Personal information
- Born: 20 September 2003 (age 22) Liberec, Czech Republic

Sport
- Sport: Snowboarding
- Event(s): Parallel slalom, Parallel giant slalom

Medal record
Women's snowboarding
Representing Czech Republic
Olympic Games
| Gold medal – first place | 2026 Milano Cortina | Parallel giant slalom |
Junior World Championships
| Bronze medal – third place | 2023 Bansko | Parallel slalom |
| Bronze medal – third place | 2023 Bansko | Parallel team |

= Zuzana Maděrová =

Czech snowboarder (born 2003)

Zuzana Maděrová (/cs/; born 20 September 2003) is a Czech snowboarder specializing in parallel slalom and parallel giant slalom disciplines. She represented the Czech Republic at the 2022 and 2026 Winter Olympics.

==Career==
During the 2023 FIS Snowboarding Junior World Championships she won a bronze medal in the parallel slalom and mixed parallel team events.
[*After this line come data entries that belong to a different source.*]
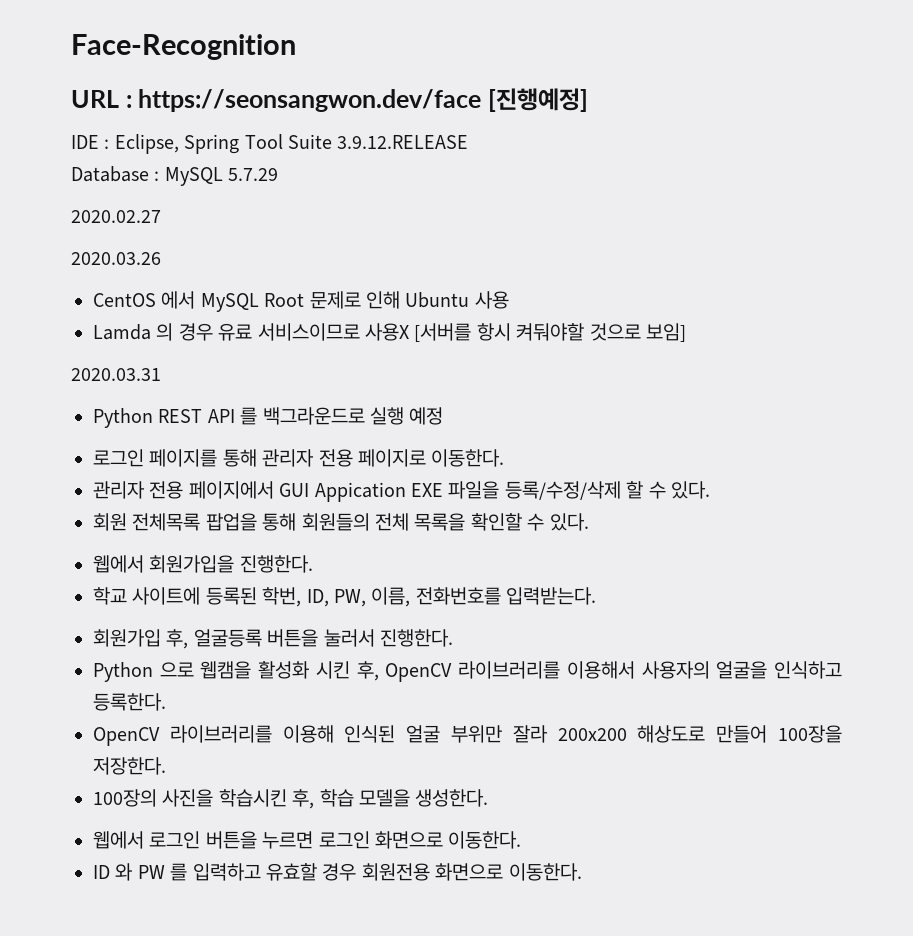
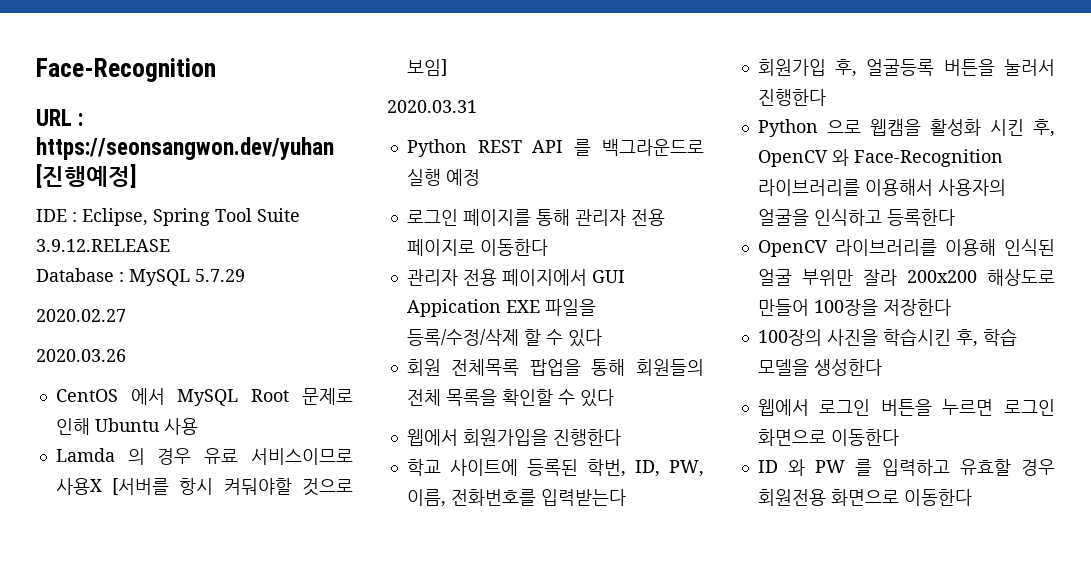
- URL : https://seonsangwon.dev/face [진행예정]
+ URL : https://seonsangwon.dev/yuhan [진행예정]
- 로그인 페이지를 통해 관리자 전용 페이지로 이동한다.
+ 로그인 페이지를 통해 관리자 전용 페이지로 이동한다
- 관리자 전용 페이지에서 GUI Appication EXE 파일을 등록/수정/삭제 할 수 있다.
+ 관리자 전용 페이지에서 GUI Appication EXE 파일을 등록/수정/삭제 할 수 있다
- 회원 전체목록 팝업을 통해 회원들의 전체 목록을 확인할 수 있다.
+ 회원 전체목록 팝업을 통해 회원들의 전체 목록을 확인할 수 있다
- 웹에서 회원가입을 진행한다.
+ 웹에서 회원가입을 진행한다
- 학교 사이트에 등록된 학번, ID, PW, 이름, 전화번호를 입력받는다.
+ 학교 사이트에 등록된 학번, ID, PW, 이름, 전화번호를 입력받는다
- 회원가입 후, 얼굴등록 버튼을 눌러서 진행한다.
+ 회원가입 후, 얼굴등록 버튼을 눌러서 진행한다
- Python 으로 웹캠을 활성화 시킨 후, OpenCV 라이브러리를 이용해서 사용자의 얼굴을 인식하고 등록한다.
+ Python 으로 웹캠을 활성화 시킨 후, OpenCV 와 Face-Recognition 라이브러리를 이용해서 사용자의 얼굴을 인식하고 등록한다
- OpenCV 라이브러리를 이용해 인식된 얼굴 부위만 잘라 200x200 해상도로 만들어 100장을 저장한다.
+ OpenCV 라이브러리를 이용해 인식된 얼굴 부위만 잘라 200x200 해상도로 만들어 100장을 저장한다
- 100장의 사진을 학습시킨 후, 학습 모델을 생성한다.
+ 100장의 사진을 학습시킨 후, 학습 모델을 생성한다
- 웹에서 로그인 버튼을 누르면 로그인 화면으로 이동한다.
+ 웹에서 로그인 버튼을 누르면 로그인 화면으로 이동한다
- ID 와 PW 를 입력하고 유효할 경우 회원전용 화면으로 이동한다.
+ ID 와 PW 를 입력하고 유효할 경우 회원전용 화면으로 이동한다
During the 2023–24 FIS Snowboard World Cup, she earned her first career World Cup podium on 27 January 2024, finishing in second place. During the final race of the 2024–25 FIS Snowboard World Cup on 15 March 2025, she earned her first World Cup podium of the season, finishing in third place.

In January 2026, she was selected to represent the Czech Republic at the 2026 Winter Olympics. During the parallel giant slalom qualification run she finished in second with a time of 1:31.48 and advanced to the finals. On 8 February 2026, she beat Sabine Payer in the big final and won a gold medal.